I don't recommend you to use user email or any other information that can be updated as folder name because you won't change folder name each time he changes his email or his username. So, use user id that is unique and unchangeable.
Here is a complete example from Django documentation, to access instance information in your models to build path with user id :
def user_directory_path(instance, filename):
# file will be uploaded to MEDIA_ROOT/user_<id>/<filename>
return 'user_{0}/{1}'.format(instance.user.id, filename)
class MyModel(models.Model):
upload = models.FileField(upload_to=user_directory_path)
In this case, it use the user id in the folder name. Of course, your can replaceFileField with ImageField.
More information in django docs : FileFields.upload_to
You could maybe separate the folder by their username? You can create a function that would create a folder using the users username like so:
def get_user_image_folder(instance, filename):
return "%s/%s" %(instance.user.username, filename)

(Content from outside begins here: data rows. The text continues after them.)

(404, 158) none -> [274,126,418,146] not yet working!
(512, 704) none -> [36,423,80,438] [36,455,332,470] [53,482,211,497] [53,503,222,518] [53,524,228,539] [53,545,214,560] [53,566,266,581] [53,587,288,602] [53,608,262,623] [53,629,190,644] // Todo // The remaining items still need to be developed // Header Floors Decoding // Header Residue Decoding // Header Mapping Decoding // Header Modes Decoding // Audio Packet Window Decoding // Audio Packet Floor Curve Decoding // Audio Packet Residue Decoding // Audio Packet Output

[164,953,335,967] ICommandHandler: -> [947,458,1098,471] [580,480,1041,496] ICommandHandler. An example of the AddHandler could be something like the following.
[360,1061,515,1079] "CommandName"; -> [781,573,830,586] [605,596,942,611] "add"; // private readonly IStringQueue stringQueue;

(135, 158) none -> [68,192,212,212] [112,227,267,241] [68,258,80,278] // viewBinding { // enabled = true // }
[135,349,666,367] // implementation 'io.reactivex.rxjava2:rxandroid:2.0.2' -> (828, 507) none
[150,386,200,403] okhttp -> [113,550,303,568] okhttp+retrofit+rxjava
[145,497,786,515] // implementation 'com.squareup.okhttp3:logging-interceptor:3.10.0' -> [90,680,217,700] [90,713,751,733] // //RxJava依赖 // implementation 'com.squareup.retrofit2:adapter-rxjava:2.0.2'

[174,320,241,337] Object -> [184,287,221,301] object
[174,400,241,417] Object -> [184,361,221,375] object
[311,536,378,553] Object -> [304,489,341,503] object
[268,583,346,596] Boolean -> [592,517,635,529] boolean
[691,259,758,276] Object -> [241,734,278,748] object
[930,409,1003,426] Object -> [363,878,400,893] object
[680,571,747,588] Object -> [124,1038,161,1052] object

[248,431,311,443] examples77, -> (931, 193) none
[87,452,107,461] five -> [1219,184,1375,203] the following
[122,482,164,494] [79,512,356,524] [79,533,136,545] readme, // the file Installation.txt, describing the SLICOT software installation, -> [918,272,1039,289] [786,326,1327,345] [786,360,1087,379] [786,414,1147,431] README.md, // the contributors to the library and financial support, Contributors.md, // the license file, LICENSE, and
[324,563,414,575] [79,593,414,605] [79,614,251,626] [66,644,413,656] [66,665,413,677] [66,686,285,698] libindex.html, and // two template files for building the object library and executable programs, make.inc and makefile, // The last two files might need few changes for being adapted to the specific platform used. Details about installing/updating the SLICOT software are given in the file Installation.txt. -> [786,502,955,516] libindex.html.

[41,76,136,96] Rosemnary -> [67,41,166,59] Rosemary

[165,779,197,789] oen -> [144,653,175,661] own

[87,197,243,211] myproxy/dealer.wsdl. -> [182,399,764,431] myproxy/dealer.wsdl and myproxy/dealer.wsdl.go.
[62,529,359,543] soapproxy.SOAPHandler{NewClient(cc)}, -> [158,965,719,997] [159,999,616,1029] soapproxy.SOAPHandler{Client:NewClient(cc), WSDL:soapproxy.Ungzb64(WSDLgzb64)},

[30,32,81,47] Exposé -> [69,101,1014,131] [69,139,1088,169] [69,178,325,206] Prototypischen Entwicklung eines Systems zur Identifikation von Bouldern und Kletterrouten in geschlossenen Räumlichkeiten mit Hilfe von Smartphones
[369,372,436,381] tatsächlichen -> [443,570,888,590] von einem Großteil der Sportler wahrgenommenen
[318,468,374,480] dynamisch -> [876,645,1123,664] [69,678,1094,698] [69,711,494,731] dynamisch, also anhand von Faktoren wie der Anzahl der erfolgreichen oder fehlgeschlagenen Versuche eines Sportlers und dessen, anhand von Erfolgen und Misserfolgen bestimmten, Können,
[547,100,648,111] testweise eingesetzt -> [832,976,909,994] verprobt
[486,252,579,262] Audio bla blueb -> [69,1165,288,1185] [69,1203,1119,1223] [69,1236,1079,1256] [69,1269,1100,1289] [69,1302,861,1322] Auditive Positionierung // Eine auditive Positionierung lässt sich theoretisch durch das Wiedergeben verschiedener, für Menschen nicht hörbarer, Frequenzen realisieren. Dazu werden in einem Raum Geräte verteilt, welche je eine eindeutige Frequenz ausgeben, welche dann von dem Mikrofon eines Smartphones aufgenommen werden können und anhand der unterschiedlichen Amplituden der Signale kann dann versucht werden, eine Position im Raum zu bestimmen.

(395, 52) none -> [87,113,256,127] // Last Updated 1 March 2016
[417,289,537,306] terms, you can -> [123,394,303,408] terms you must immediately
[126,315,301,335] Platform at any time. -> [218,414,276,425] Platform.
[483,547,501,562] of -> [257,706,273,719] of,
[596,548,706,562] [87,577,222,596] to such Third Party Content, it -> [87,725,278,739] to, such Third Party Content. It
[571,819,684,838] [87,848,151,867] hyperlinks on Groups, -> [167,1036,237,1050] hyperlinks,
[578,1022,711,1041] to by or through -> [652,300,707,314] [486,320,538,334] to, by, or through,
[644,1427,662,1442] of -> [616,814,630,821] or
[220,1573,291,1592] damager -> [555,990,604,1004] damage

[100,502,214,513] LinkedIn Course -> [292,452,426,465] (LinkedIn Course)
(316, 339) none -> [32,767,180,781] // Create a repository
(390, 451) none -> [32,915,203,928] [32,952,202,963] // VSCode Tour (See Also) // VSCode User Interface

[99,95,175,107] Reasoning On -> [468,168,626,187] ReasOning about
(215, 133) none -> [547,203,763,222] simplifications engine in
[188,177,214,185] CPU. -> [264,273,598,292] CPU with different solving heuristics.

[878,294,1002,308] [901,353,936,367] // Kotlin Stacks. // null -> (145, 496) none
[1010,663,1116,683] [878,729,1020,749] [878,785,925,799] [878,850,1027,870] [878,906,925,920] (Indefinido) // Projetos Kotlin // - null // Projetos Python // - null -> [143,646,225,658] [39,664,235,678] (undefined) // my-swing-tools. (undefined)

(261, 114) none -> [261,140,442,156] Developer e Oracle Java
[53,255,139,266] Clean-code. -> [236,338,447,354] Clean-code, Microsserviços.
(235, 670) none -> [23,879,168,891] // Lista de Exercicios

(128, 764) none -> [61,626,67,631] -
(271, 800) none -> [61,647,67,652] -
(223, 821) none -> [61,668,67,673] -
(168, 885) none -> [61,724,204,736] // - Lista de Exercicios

and in your model you could easily use the upload_to and add the function that you just created to it:
class Images(models.Model):
user = models.ForeignKey(User)
image = models.ImageField(upload_to=get_user_image_folder,
verbose_name='Image', )
You don't have to use request in Models, you use instance instead.
To get this to work I implemented the solution from the docs as suggested by Louis Barranqueiro, whereby the models looks like:
# models.py
def user_directory_path(instance, filename):
return 'user_{0}/{1}'.format(instance.user.id, filename)
class Document(models.Model):
file = models.FileField(upload_to=user_directory_path)
uploaded_at = models.DateTimeField(auto_now_add=True)
user = models.ForeignKey(settings.AUTH_USER_MODEL, related_name='documents')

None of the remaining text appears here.